Change detection data:
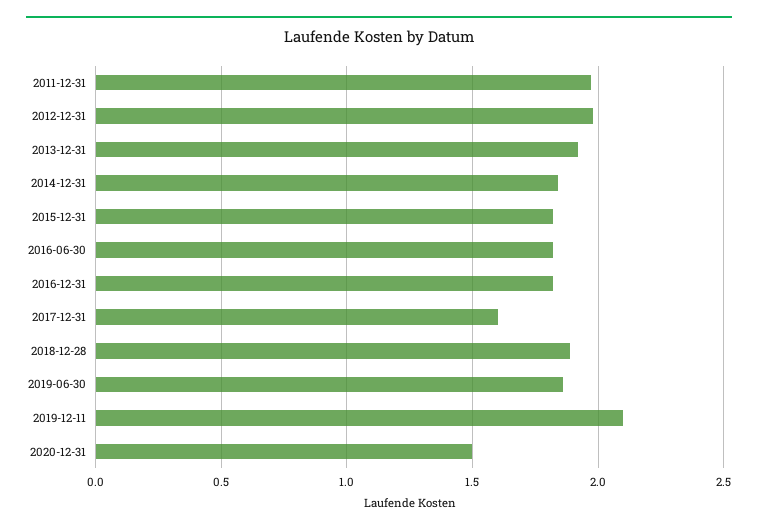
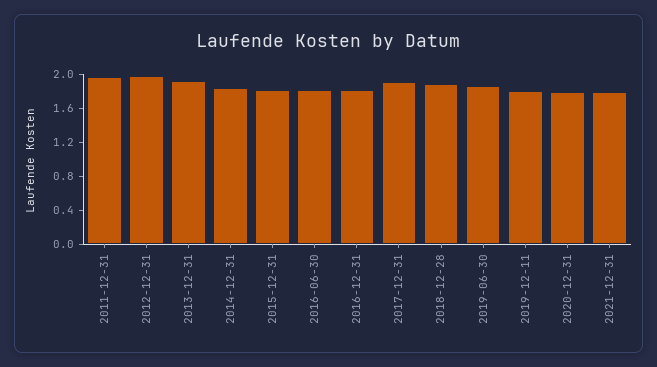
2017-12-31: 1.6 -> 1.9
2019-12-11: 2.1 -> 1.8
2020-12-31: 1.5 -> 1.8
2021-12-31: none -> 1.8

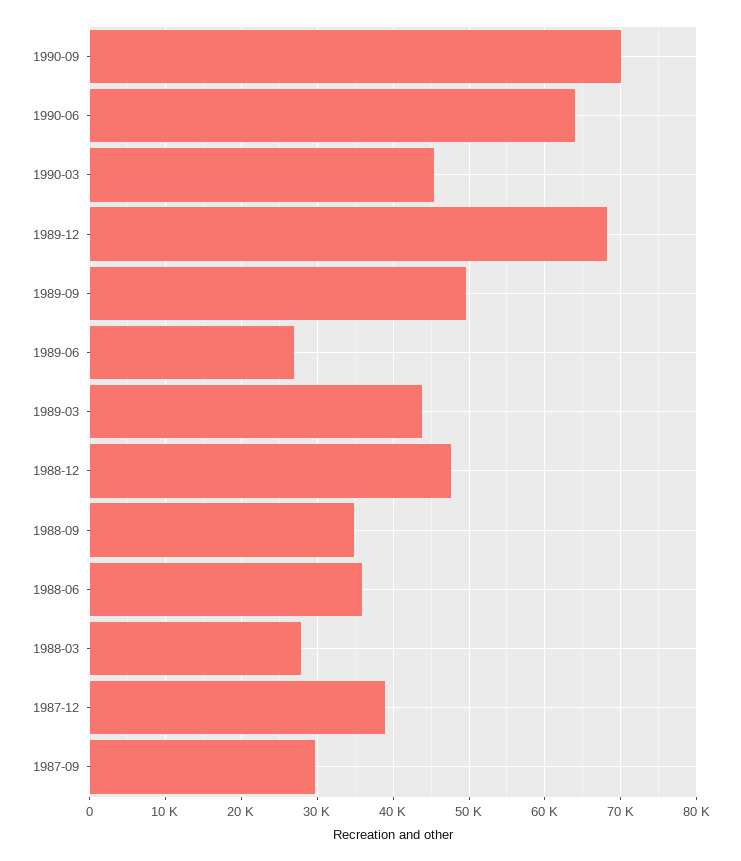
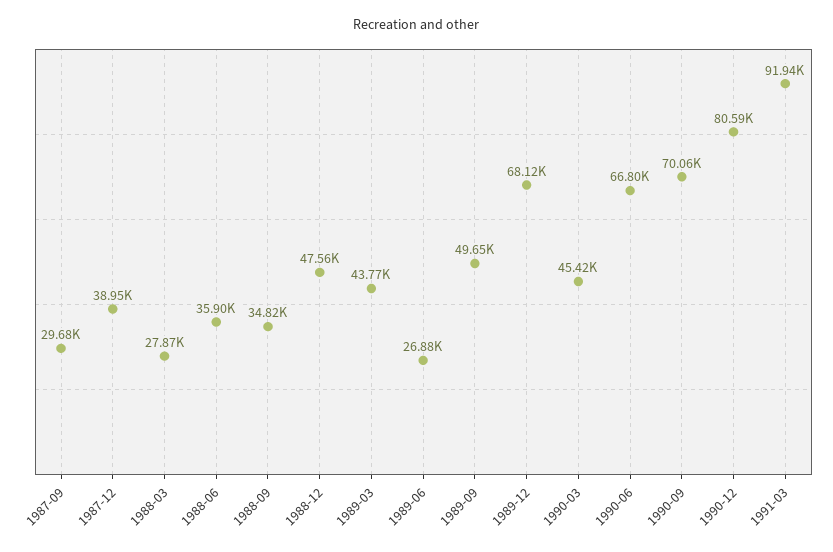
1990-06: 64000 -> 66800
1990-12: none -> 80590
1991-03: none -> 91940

--- Problem to work on ---
All that is wanted is the number of lines in the records that include the string "none".

--- Written solution ---
3